Pain ratings by VAS is a subjective measure with considerable inter-individual variability but reliable for intra-individual measurements over time [35,36].

Overuse of the muscle and tendon unit causes tissue damage that creates an acute inflammatory response [6,7]. Damaged tissue cells expose “danger-signals” that trigger macrophages and mast cells to release inflammatory mediators [8,37]. These mediators cause dilation and increased permeability of blood vessels, production of prostaglandins and leukotrienes and activation of the complement system, as well as excitation and sensitization of sensory nerves – peripheral as well as central. The sensitization of the peripheral nerves leads not only to increased excitability but also to endogenous production and subsequent release of neurotransmitters such as substance P, neurokinin A (NKA) and calcitonin gene related peptide (CGRP). Peripheral C-nociceptors can be subgrouped into peptidergic and non-peptidergic. The peptidergic nociceptors use primarily substance P and CGRP as signalling molecules, whereas the non-peptidergic nociceptors primarily use glutamate. Most of the substance P will be released by the peripheral end of the peptidergic nociceptors, where it stimulates the inflammatory cascade [38,39].

The primary receptor for substance P is the NK1-receptor. It is widely distributed in the central nervous system but has also been identified on or within immunologic cells, fibroblasts, tenocytes, endothelial cells, synovial cells, keratinocytes and osteoclasts [13,17,40]. “New” substance P-like peptides (Hemokinin 1, Endokinin A/B) have been identified in non-neural cells from immune, endothelial and placenta tissue [41]. They, too, seem to act on the NK1 receptor, which makes the cellular interaction even more intricate.
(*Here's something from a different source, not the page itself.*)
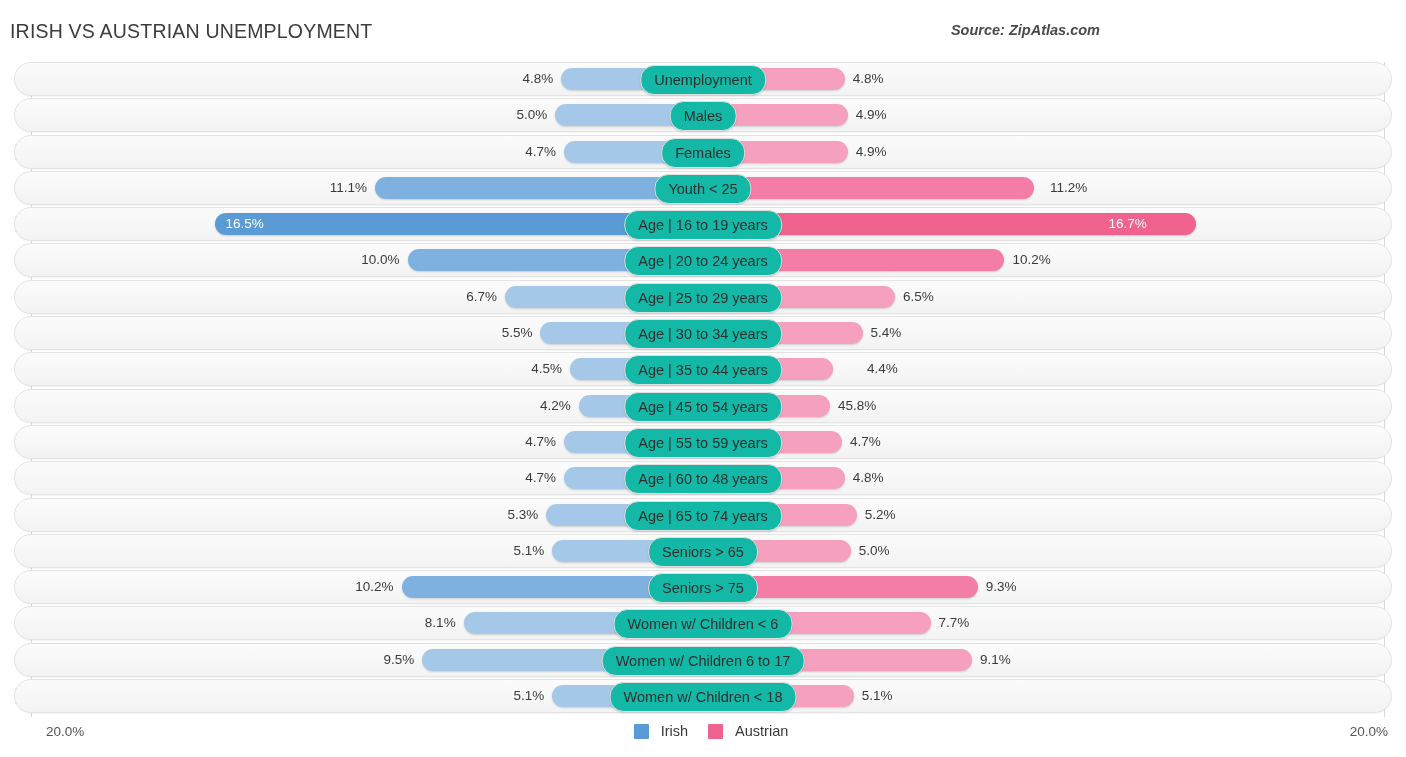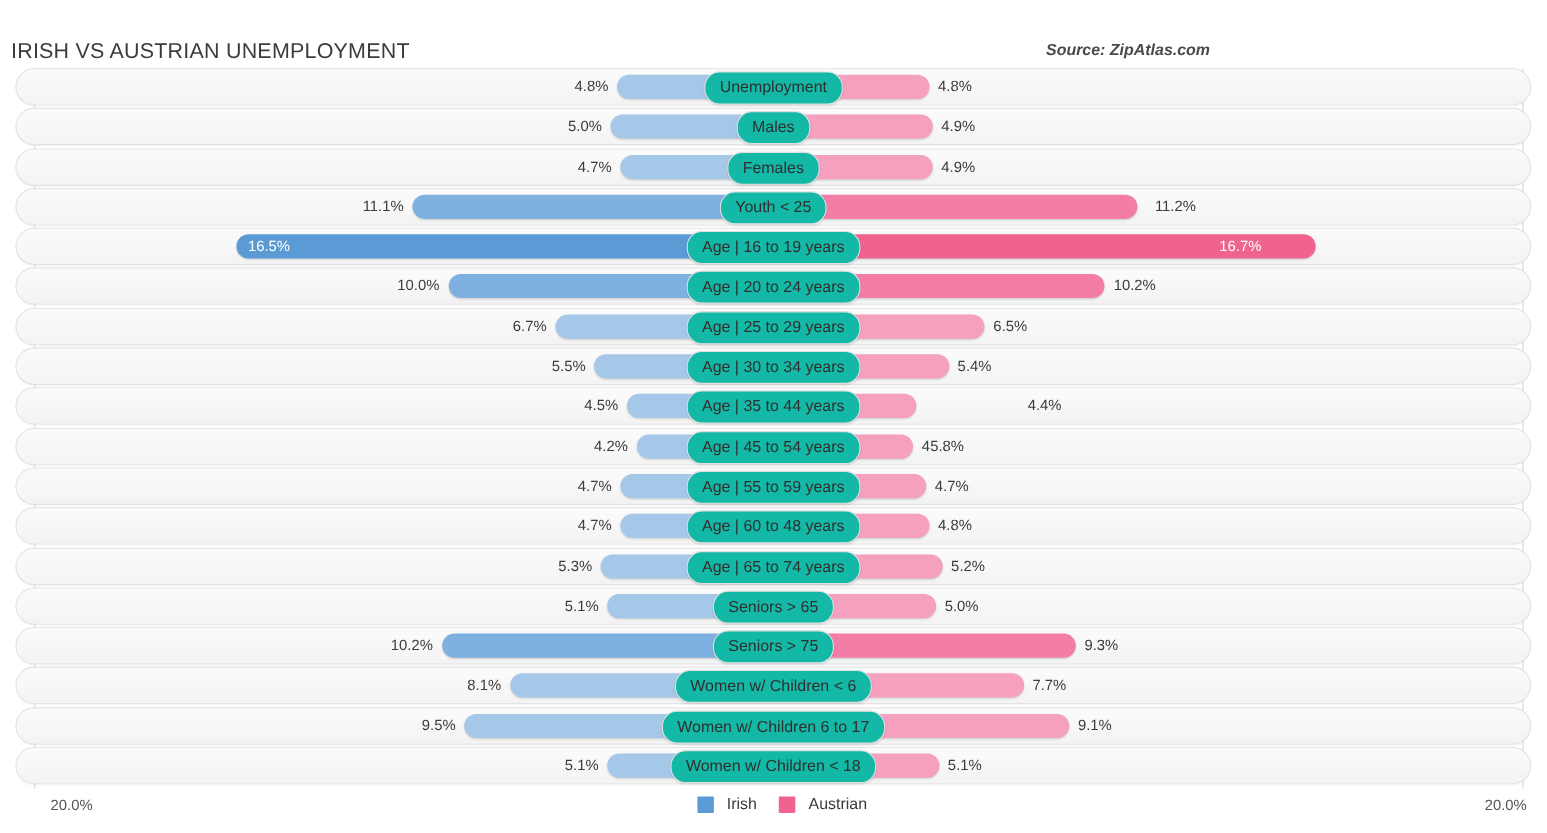"IRISH VS AUSTRIAN UNEMPLOYMENT" .header { top: 16px -> 0 }
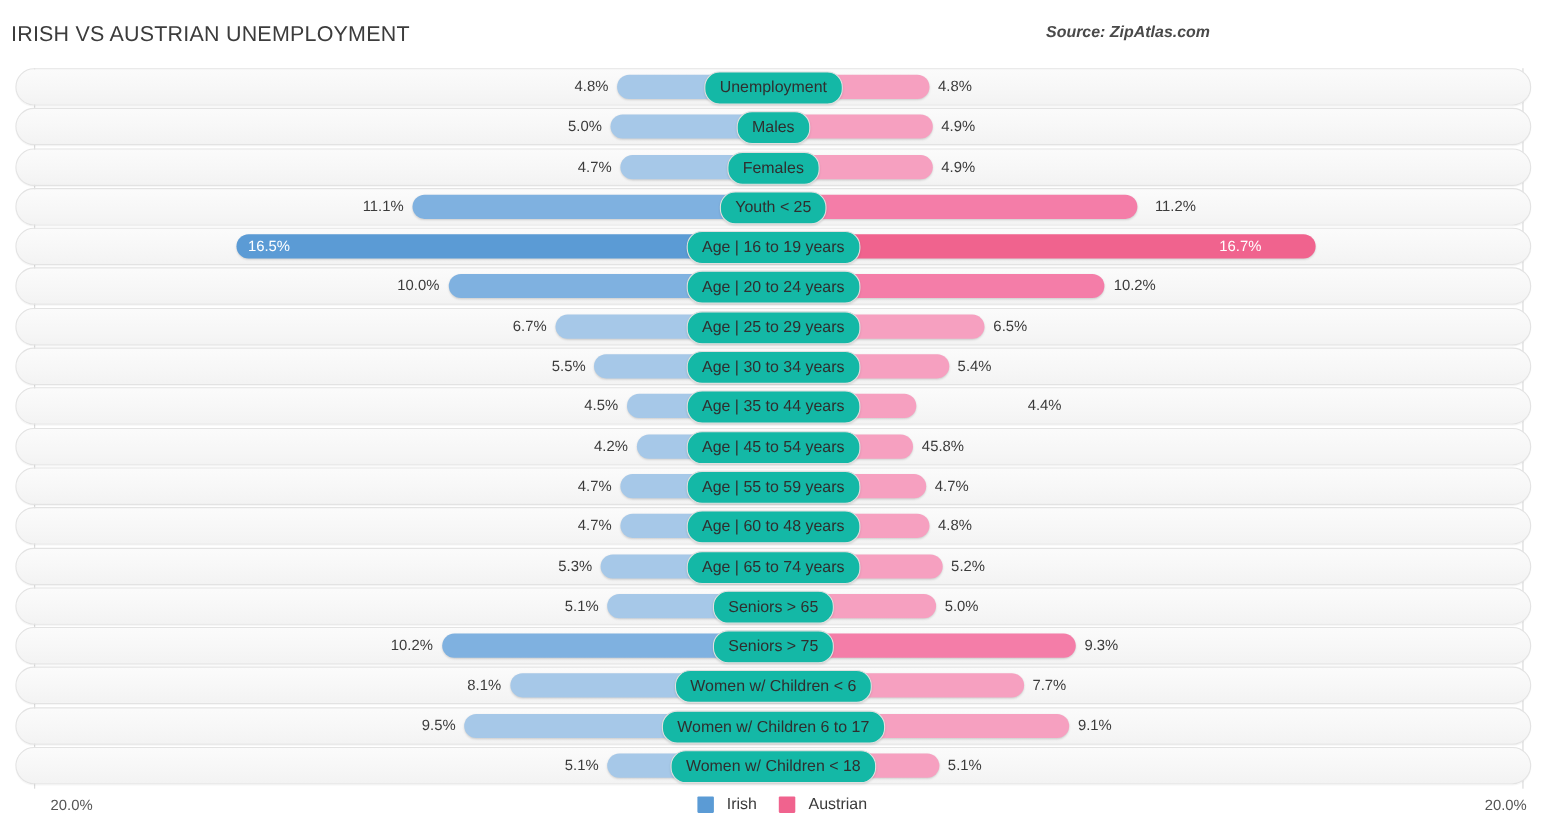"4.4%" div.val { left: 887px -> 867px; text-align: right -> none }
NK1-receptor mRNA increases significantly, in the dorsal horn as well as in peripheral tissue, in response to peripherally induced inflammation [42].

The PET scans in this study revealed a high degree of unilateral and localized allocation of the radioligand [11C]GR205171. The specificity of [11C]GR205171 on NK1 receptors has been documented [30]. Locally increased blood flow, as well as NK1-receptors on endothelial cells of capillaries could explain some of the allocation. The difference in signal intensity between the affected and unaffected arms is however substantial and it is unlikely that blood flow is the single explanation. Increased amounts of substance P and NK1 receptors have been documented in histological samples of chronically painful tendon tissue [12,13]. The focal allocation of [11C]GR205171 is therefore interpreted as, at least partly, due to locally increased presentation of NK1 receptors.

There is no evidence of NK1 receptors on peripheral nerve cells but the allocation of [11C]GR205171 may represent NK1 expression on non-neural cells such as immune and tissue cells. Immune cells known to express NK1 receptors are macrophages, mast cells and lymphocytes. Tissue cells known to express NK1 receptors are tenocytes, fibroblasts, endothelial cells and synovial cells [13,17].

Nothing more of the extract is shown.